We had talked about starting our family, but really hadn’t looked at timing, finances, and just generally where we were at in life.  At least not really seriously.  We both knew that we wanted children, but that was pretty much as far as we had gotten.  So I had been walking around with it (the idea of adopting) in my head for almost a month.  Actually, I had wanted to adopt since I was about 13 years old, but I had only started thinking that it was something I was ready for over the last month.  I had looked into the process but really only at a surface level.  I didn’t want to get too excited at the thought since I wasn’t really sure how my husband would react.  I knew that he loved kids and hoped for a family.  I knew that he would be an amazing father.  I knew that he had one of the biggest hearts I had ever seen, but adoption wasn’t something that we had ever really discussed or knew much about.  We both have people in our families that had been adopted, but that was just part of their story.  Who they are has never been defined by being adopted from an outside perspective, so it was never something that we had really looked at in depth.  Our families are our families, and we love them.

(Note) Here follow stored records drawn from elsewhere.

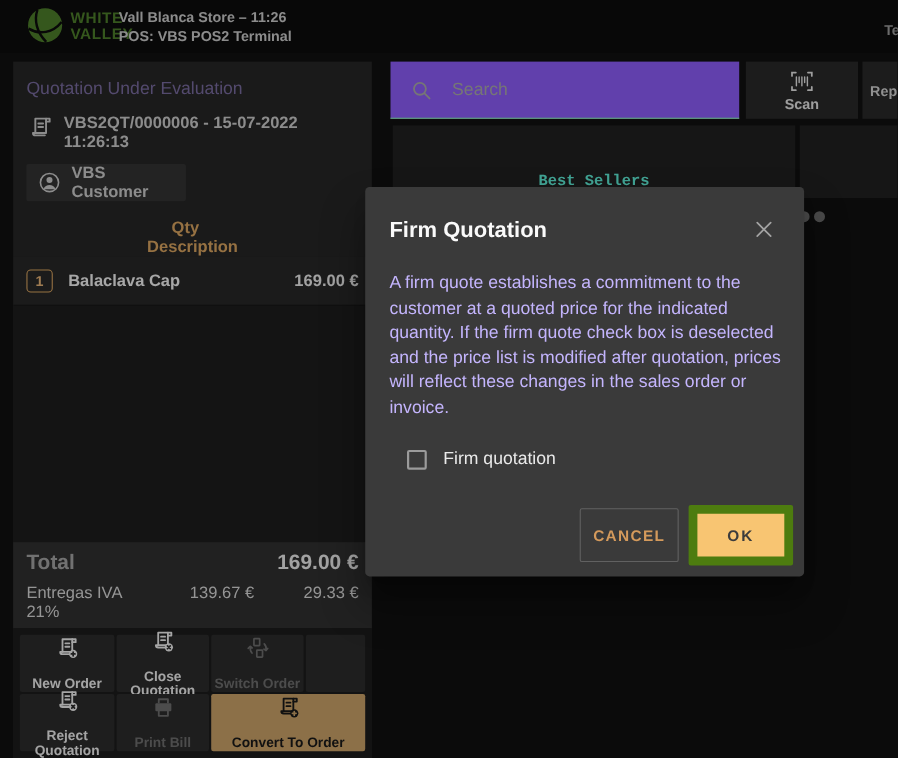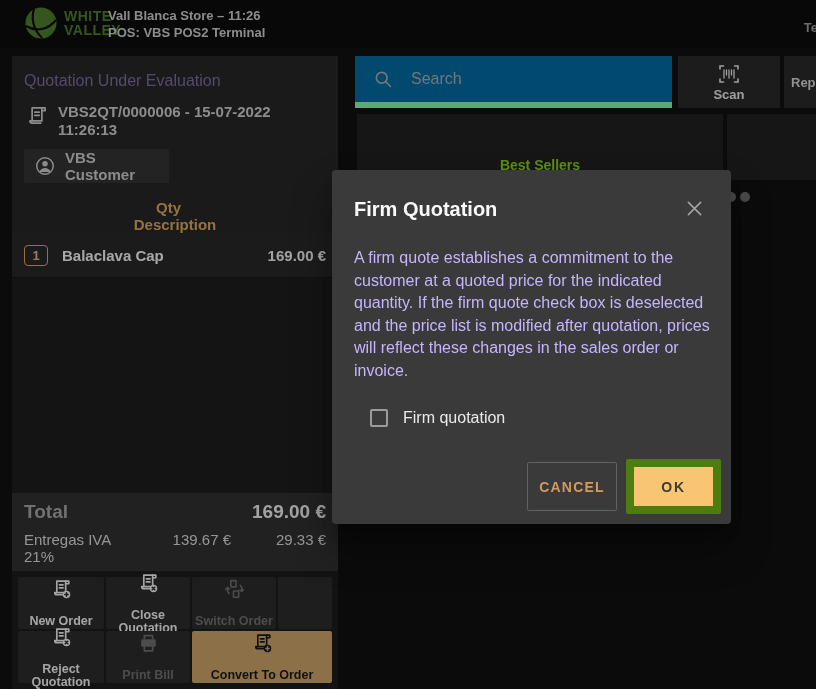--- a/index.html
+++ b/index.html
@@ -56,8 +56,8 @@
   .kebab-dot { width:4px; height:4px; border-radius:50%; background:#ececec; margin:2.5px 0; }
 
   
-  .search-tile { left:355px; top:56px; width:317px; height:52px; background:#0369a1;
-                 border-bottom:6px solid #86efac; display:flex; align-items:center; padding:0 18px; gap:18px; }
+  .search-tile { left:355px; top:56px; width:317px; height:52px; background:#8b5cf6;
+                 border-bottom:1px solid #86efac; display:flex; align-items:center; padding:0 18px; gap:18px; }
   .search-input { flex:1; background:transparent; border:none; outline:none; color:#e6e6e6;
                   font-size:16px; font-family:inherit; }
   .search-input::placeholder { color:#a9a9a9; opacity:1; }

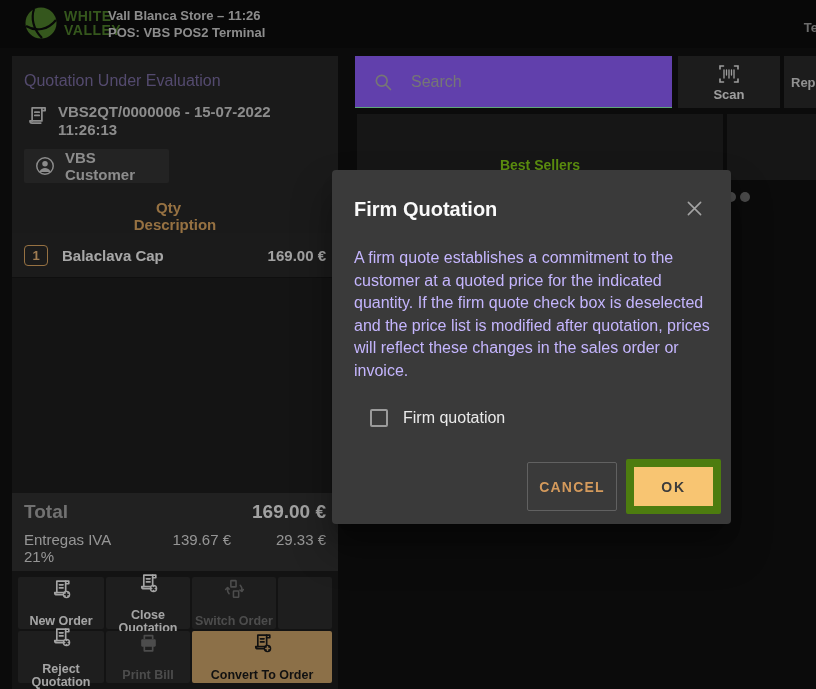--- a/index.html
+++ b/index.html
@@ -69,7 +69,7 @@
               align-items:center; padding-left:7px; color:#d0d0d0; font-size:13px; font-weight:bold; cursor:pointer; }
   .bestsellers-tile { left:357px; top:114px; width:366px; height:66px; background:#202020;
                       display:flex; align-items:flex-end; justify-content:center; padding-bottom:7px; }
-  .bestsellers-lbl { color:#84cc16; font-size:14px; font-weight:bold; }
+  .bestsellers-lbl { color:#5eead4; font-size:14px; font-weight:bold;font-family:Liberation Mono, monospace; }
   .side-tile { left:727px; top:114px; width:89px; height:66px; background:#202020; }
   .dot { width:10px; height:10px; border-radius:50%; background:#6b6b6b; }
   .dot1 { left:726px; top:192px; } .dot2 { left:740px; top:192px; }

After driving myself crazy with excitement at the idea of building our family through adoption, I had to put it out there.  It ended up being on a holiday to the family cabin.  It’s so quiet there.  So peaceful.  I had spent all this time in my head trying to figure out the right time and how to bring it up…  In my head I was thoughtful, articulate and eloquent in my reasons.  We were outside at the fire pit, and I guess I must have been unusually quiet.   My very perceptive husband asked me what was on my mind, and after all the time I had spent thinking through the idea of adoption and how I wanted to present this to the man I love, all I managed to blurt out was “I think we should adopt.”  And then I waited.  I’m not sure why it felt like such a big statement and why I was so nervous about his response, but I was terrified.  Looking back now, almost 4 years ago, it seems a little surreal.  When I look at all that we have in our lives and all that we are a part of…so much of it started with that moment.  That conversation.  I remember so vividly the feeling of anxiety coursing through me as I waited for my husband’s response.  While I was holding my breath, trying to prepare myself for the barrage of questions and funny looks that I was sure to receive from my husband, he looked over at me, grinned and said “Okay!  I always thought about adopting!”.  Seriously??

If he knew what our world would look like after the ball started rolling, I wonder if it would’ve been so easy…  🙂  And just for the record, the conversations we have had with so many others since then haven’t always gone quite so smoothly, but if we had to choose, we would do all of it again!  But that’s for another post.